__TASK DESCRIPTION__
Repeat precisely the span of lines below that opens with the line containing "- EIS Expanded" and closes with the line containing "[dB] | 5.61", both included.

__RECORDS PROVIDED__
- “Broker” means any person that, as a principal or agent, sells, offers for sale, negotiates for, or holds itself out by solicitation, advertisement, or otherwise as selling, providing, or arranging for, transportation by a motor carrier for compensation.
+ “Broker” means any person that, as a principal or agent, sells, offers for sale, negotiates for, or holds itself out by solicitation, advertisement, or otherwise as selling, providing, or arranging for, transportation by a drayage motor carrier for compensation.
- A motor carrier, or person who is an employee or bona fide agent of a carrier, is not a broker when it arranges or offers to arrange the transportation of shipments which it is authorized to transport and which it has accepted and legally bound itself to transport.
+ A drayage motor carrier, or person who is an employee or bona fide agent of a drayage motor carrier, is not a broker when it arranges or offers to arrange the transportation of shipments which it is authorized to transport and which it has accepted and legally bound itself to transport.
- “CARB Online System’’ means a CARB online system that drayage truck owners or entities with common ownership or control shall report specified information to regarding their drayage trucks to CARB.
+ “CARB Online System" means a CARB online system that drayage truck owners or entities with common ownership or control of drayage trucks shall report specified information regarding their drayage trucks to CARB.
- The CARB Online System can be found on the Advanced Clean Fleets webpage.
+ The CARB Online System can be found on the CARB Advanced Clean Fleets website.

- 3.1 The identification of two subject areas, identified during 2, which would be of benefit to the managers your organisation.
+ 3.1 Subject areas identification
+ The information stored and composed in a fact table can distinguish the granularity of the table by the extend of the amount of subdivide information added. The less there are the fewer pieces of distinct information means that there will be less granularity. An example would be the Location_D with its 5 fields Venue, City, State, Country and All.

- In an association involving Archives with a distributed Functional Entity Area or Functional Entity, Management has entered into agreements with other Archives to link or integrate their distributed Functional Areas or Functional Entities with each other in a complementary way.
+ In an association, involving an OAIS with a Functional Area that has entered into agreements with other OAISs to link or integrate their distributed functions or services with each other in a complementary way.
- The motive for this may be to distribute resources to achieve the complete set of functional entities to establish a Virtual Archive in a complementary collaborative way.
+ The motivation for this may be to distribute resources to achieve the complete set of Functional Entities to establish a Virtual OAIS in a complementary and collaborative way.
--
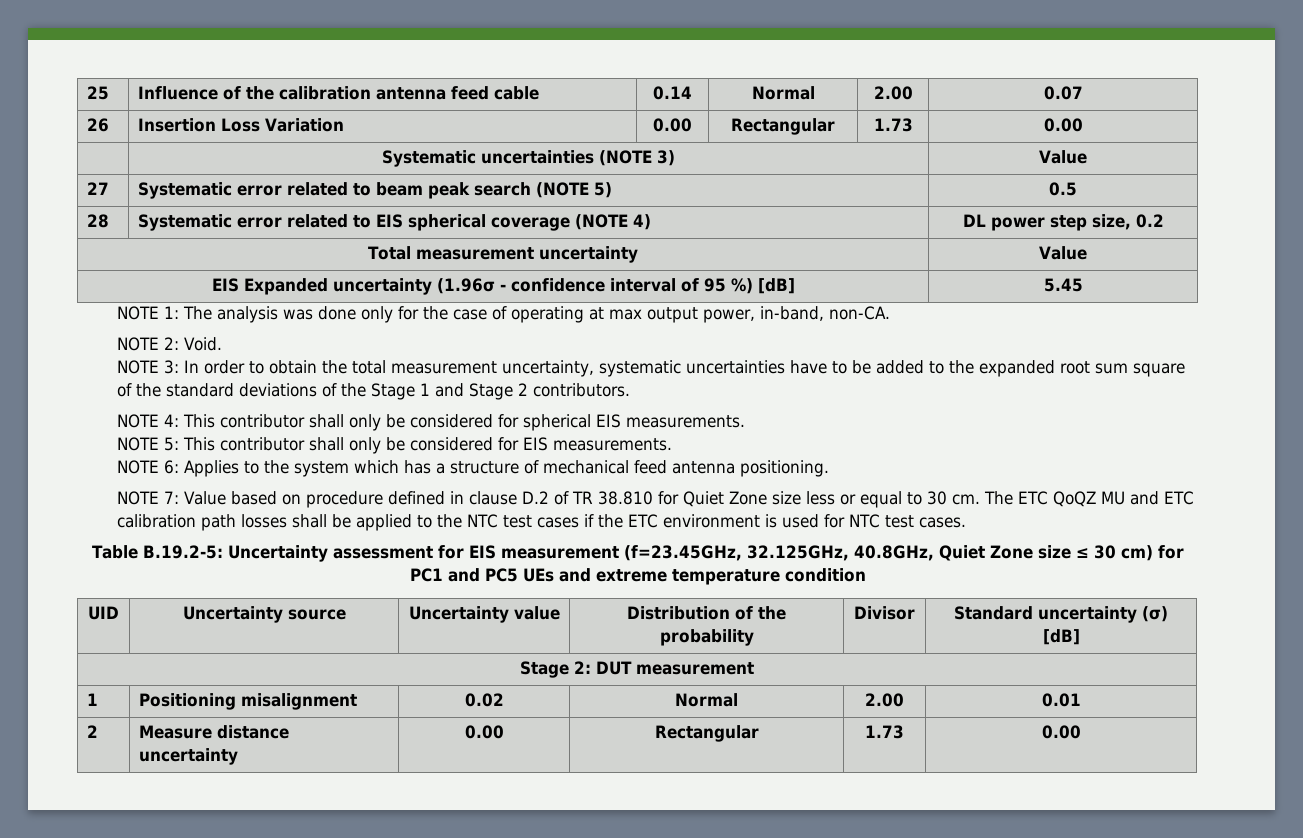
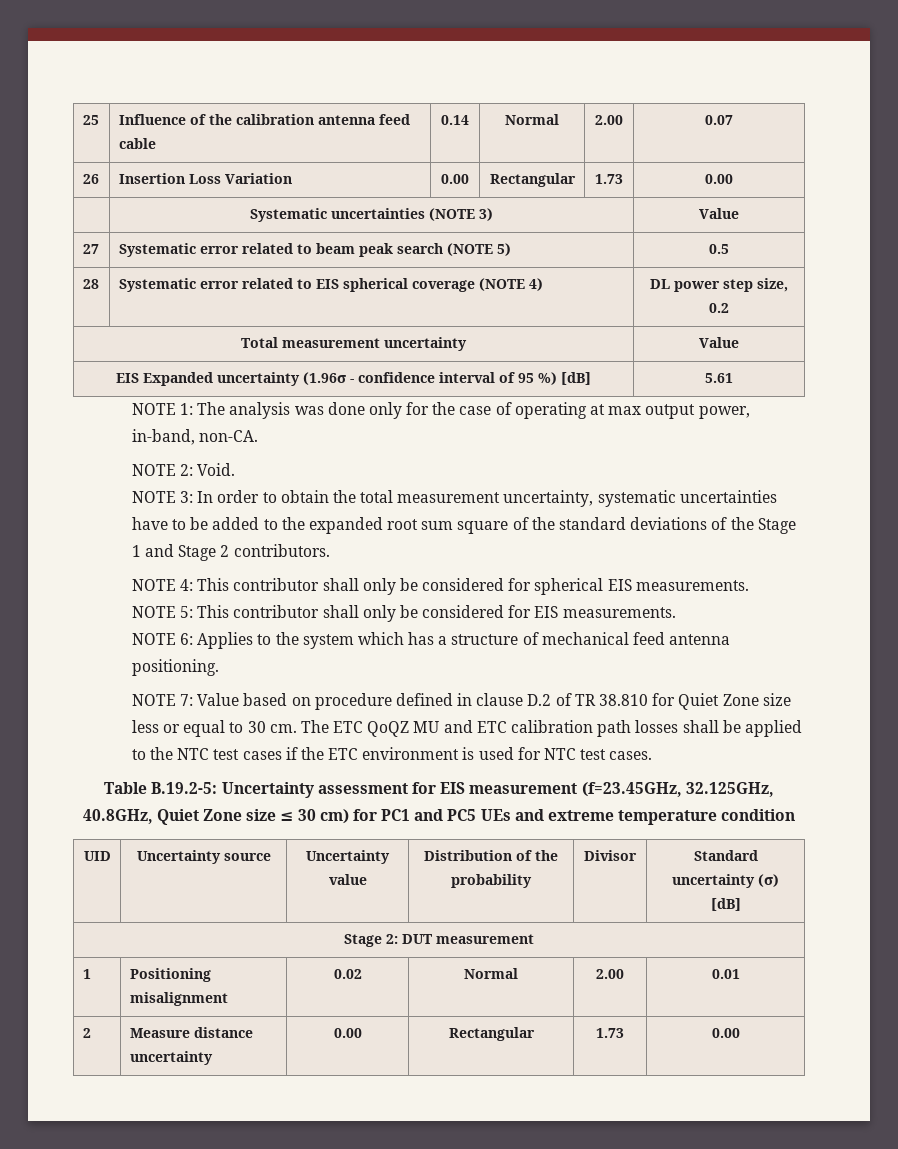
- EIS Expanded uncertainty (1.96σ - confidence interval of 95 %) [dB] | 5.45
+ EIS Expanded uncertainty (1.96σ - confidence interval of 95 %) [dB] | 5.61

__TASK ANSWER__
- EIS Expanded uncertainty (1.96σ - confidence interval of 95 %) [dB] | 5.45
+ EIS Expanded uncertainty (1.96σ - confidence interval of 95 %) [dB] | 5.61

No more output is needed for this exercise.